Four Stars

Generic Data Acquisition Framework

Hi Experts,

 

I come from Abinitio ETL Background and now trying to switch to Talend. I have a requirement to build a generic Data Acquisition Framework. These are the functionality that I want to implement and I am looking for your expert advise on how to implement it in Talend.

 

1. Framework should be able to read different files with different no of columns. (Completed)

2. Framework should be able to enrich (derived columns, cleansing, transforming data) different files.

3. Framework should be able to use multiple lookups (used for derived columns/transforming data)

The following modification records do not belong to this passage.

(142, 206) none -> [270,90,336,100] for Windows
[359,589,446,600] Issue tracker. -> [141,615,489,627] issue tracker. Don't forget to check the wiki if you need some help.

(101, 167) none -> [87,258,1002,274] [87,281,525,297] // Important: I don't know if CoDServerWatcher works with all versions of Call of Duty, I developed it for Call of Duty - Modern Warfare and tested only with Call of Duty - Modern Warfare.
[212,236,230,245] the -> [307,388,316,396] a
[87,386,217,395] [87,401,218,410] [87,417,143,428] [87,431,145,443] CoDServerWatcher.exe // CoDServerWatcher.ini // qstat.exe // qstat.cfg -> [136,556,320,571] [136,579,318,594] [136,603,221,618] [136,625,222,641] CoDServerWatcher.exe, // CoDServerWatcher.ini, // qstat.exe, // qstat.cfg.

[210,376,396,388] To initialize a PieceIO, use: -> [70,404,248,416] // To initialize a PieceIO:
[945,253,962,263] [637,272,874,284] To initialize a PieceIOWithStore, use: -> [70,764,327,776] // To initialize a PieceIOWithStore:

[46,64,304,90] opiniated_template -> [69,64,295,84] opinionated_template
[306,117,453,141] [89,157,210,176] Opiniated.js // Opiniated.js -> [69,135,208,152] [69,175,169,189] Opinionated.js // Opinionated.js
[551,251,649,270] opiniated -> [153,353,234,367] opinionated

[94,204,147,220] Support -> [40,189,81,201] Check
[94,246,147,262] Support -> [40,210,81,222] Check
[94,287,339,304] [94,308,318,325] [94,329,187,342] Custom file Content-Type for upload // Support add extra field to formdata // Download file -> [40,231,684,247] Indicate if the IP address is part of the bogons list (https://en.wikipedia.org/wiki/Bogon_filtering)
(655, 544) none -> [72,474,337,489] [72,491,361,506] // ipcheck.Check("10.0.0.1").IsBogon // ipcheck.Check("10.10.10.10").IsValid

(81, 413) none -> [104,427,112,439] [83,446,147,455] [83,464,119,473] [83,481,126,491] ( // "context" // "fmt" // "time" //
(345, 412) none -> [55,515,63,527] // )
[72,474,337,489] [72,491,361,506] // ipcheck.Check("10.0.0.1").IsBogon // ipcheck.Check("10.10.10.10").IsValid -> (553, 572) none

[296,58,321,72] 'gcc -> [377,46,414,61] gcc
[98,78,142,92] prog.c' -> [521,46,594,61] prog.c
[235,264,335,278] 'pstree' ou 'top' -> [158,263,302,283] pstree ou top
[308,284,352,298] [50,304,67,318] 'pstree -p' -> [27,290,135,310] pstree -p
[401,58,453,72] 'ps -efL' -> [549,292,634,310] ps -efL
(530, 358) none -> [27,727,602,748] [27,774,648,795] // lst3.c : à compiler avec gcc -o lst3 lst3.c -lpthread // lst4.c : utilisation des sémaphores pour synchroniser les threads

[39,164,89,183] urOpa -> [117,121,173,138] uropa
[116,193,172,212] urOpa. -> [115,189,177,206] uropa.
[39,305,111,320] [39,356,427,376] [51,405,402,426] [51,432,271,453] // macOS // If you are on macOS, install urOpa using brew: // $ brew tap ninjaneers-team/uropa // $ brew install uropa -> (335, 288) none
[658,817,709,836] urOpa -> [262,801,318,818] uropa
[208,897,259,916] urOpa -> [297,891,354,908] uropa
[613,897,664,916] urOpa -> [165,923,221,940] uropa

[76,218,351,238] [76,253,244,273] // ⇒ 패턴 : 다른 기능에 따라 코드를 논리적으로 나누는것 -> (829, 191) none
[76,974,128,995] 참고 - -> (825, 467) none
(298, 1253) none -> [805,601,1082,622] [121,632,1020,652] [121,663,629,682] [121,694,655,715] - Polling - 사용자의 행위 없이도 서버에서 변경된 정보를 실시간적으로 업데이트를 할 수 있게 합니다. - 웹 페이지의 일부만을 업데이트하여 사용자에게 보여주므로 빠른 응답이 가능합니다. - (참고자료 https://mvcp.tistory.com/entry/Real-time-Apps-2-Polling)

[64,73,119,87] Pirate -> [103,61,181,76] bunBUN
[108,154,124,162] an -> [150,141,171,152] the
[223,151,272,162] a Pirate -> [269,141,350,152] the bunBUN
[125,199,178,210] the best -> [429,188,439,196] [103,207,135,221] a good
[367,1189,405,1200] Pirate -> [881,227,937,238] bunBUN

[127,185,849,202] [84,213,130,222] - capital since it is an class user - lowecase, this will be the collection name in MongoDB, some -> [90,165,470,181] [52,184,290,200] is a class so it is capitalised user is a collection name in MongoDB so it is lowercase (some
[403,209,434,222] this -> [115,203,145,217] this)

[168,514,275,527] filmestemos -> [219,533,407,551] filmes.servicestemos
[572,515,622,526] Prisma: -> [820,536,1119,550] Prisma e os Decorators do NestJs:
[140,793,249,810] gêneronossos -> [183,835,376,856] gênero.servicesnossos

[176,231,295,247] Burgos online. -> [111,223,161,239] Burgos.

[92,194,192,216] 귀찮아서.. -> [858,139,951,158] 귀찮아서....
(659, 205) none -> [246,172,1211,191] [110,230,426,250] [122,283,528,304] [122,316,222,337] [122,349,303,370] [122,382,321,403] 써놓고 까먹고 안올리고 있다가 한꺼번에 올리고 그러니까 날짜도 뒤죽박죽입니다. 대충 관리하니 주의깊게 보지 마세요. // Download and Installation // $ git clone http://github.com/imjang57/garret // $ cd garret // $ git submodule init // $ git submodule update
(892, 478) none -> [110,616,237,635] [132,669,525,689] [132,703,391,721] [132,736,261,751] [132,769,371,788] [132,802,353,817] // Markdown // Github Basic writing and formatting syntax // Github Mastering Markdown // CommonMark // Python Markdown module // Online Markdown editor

4. Framework should be able to load the cleansed data to Oracle tables.

 

example:

1. Say I have file abc.dat and xyz.dat

abc.dat layout:

Field1, Field2, Field3...., Field15

xyz.dat layout 

Field16, Field 17,..... Field99

2.For abc.dat, I have to derive 10 new fields from it's columns and For xyz.dat I have to derive 30 new fields from it's columns. There is no similarity in the derivation logic for derived fields.

3. For deriving fields of abc.dat, I might have to use 5 lookup files/tables and for xyz.dat I might have to use 10 lookup files/tables.

4. The enriched data of abc.dat will be loaded to abc table and the enriched data of xyz.dat will be loaded to xyz table.

 

Any solution approach is highly appreciated.